Les “accords de paix” et les efforts de “normalisation” de Trump affectent non seulement les Palestiniens, mais aussi tous ceux qui veulent instaurer un ordre international éthique.

On appelle accord, désormais, le fait que les États-Unis utilisent leur puissance économique pour contraindre les autres pays à fermer les yeux sur l’occupation israélienne illégale, le vol des terres palestiniennes et le nettoyage ethnique de la Palestine. Il ne s’agit pas de paix. Il s’agit pour Trump de se faire réélire. Il s’agit aussi de légitimer l’oppression, l’apartheid et le “droit du plus fort” dans les relations internationales.

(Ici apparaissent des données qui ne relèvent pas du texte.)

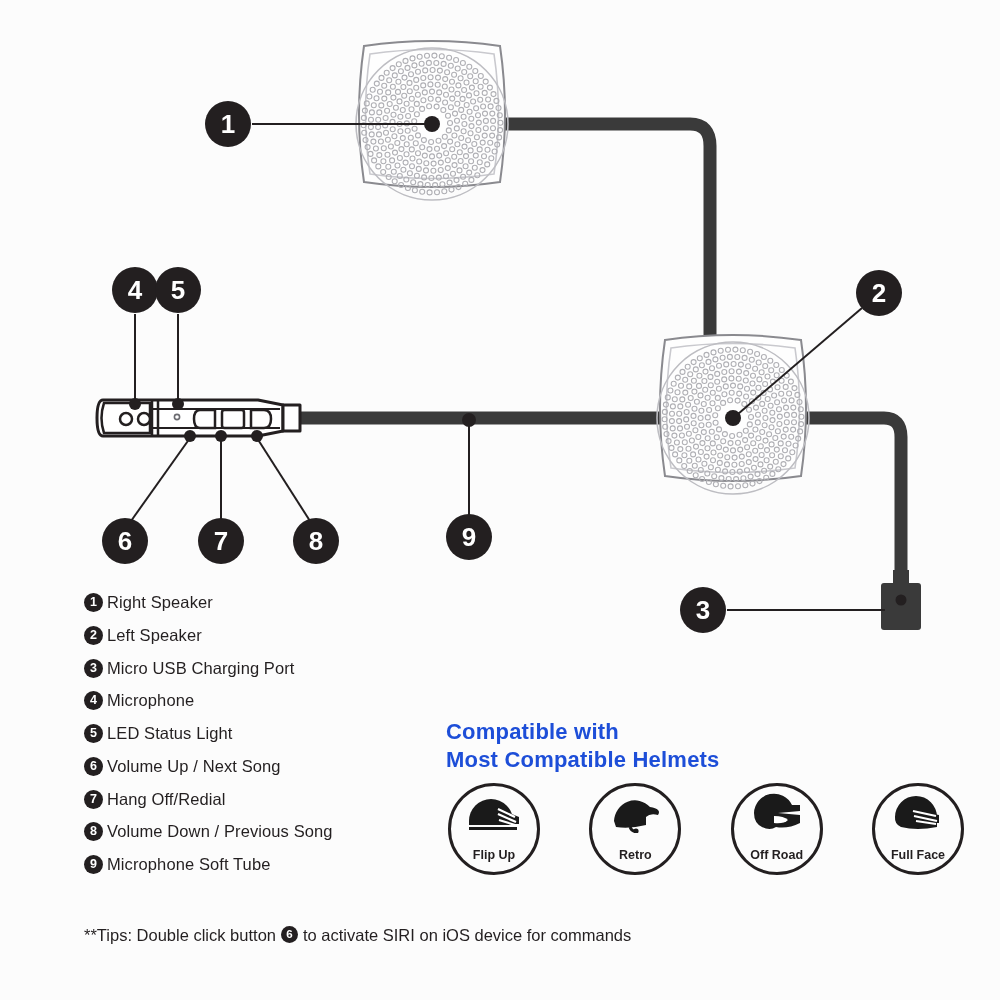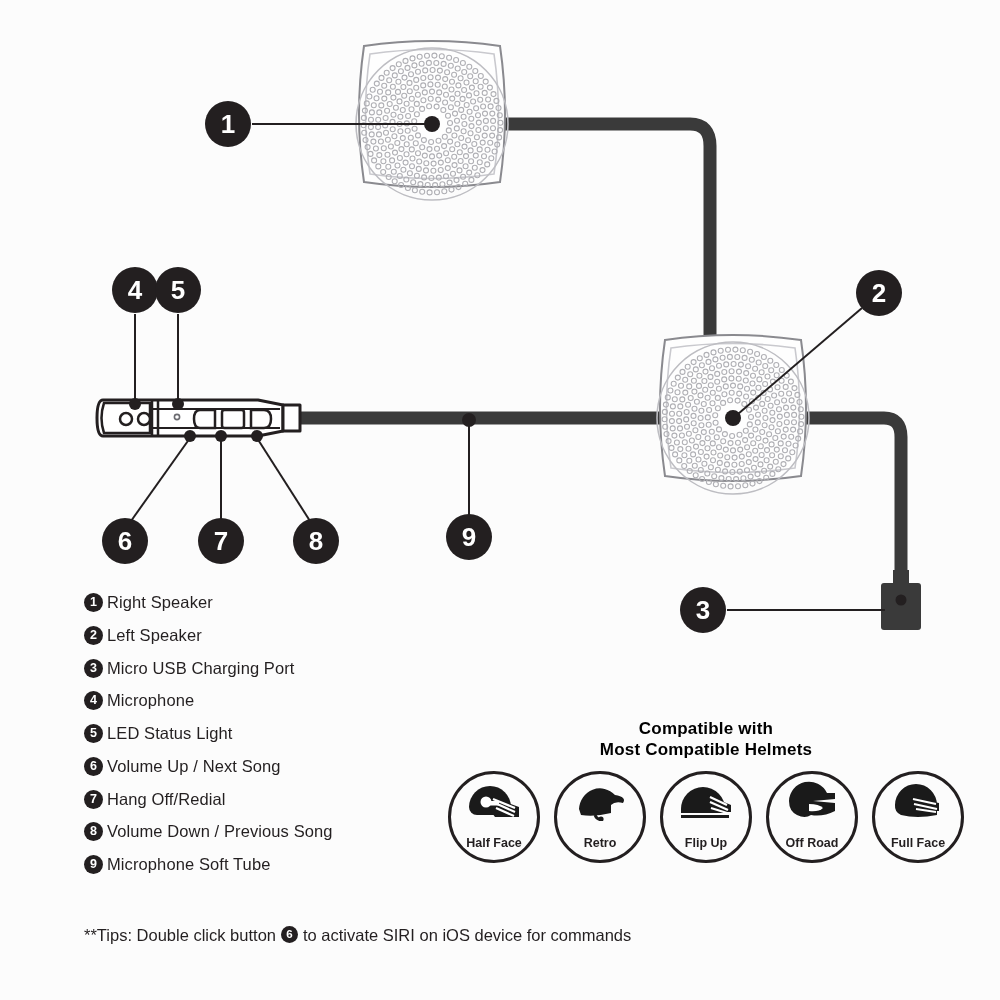"Compatible with" .compat-title { color: #000000 -> #1d4ed8; font-size: 17px -> 22px; text-align: center -> none }
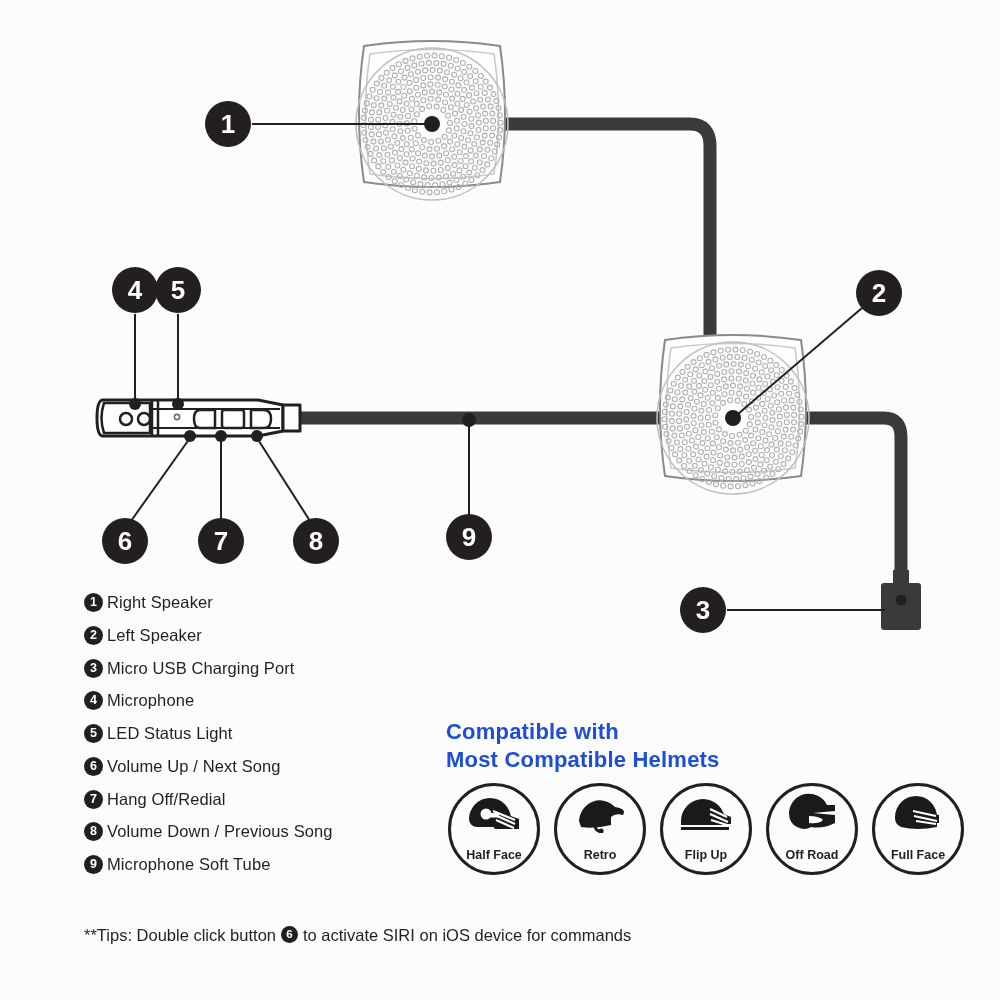"Half Face" div.hb { html: <div> <div></div> <div><svg> <path></path> <path></path> <path></path> <circle></circle> <rect></rect> </svg></div> <div>Half Face</div> </div> -> none }
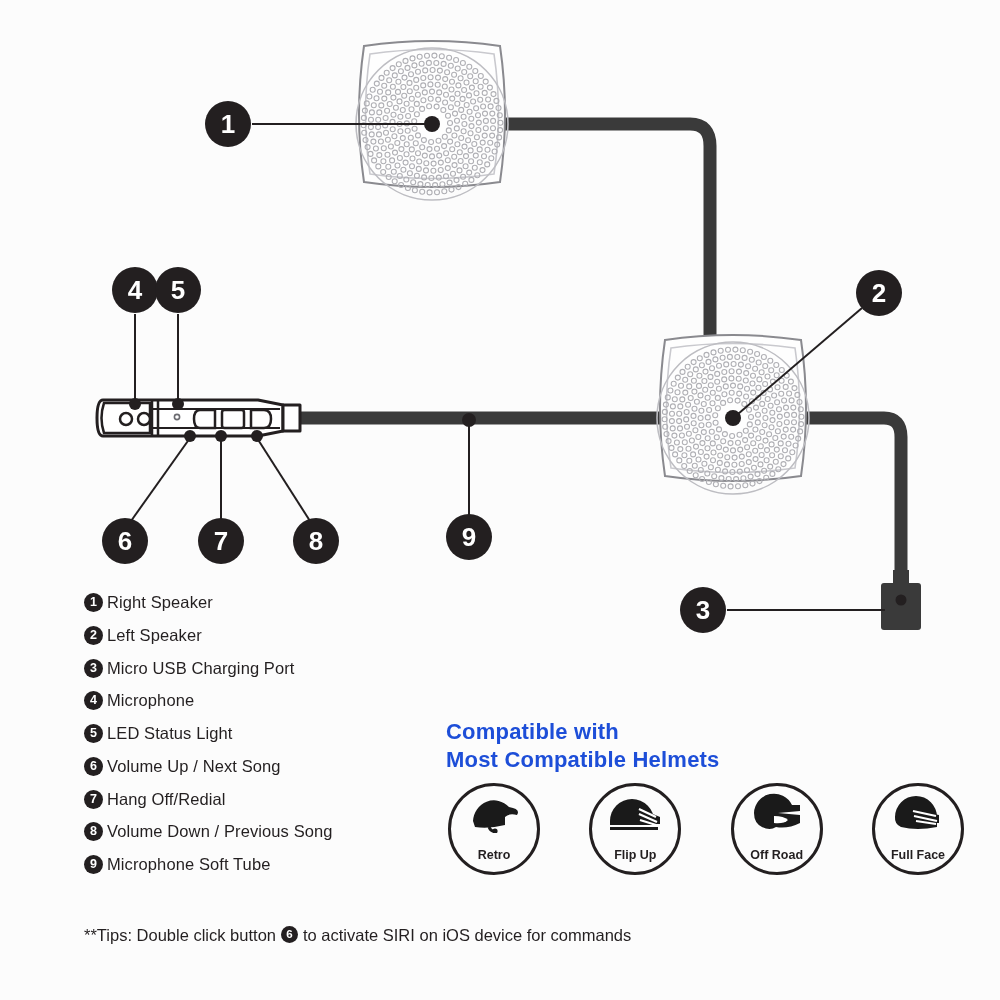"Retro" div.hb { order: before "Flip Up" -> after "Flip Up" }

Et il n’y a pas que les pays arabes qui se retrouvent sur la liste des cibles des États-Unis. On a appris récemment que Washington tente de faire de l’opposition au mouvement “Boycott, Désinvestissement, Sanctions (BDS) ” de solidarité avec la Palestine une des conditions de l’accord de libre-échange qu’il négocie avec le Kenya.

Il fait pression sur Nairobi pour qu’il “décourage les actions militantes visant à boycotter, désinvestir et sanctionner Israël” et qu’il promette “de supprimer les obstacles non tarifaires politiquement motivés sur les biens, services et marchandises imposés à Israël. Ils veulent aussi que Nairobi s’élève contre le boycott d’Israël par des états étrangers et qu’il cesse de respecter le boycott d’Israël par la Ligue arabe”.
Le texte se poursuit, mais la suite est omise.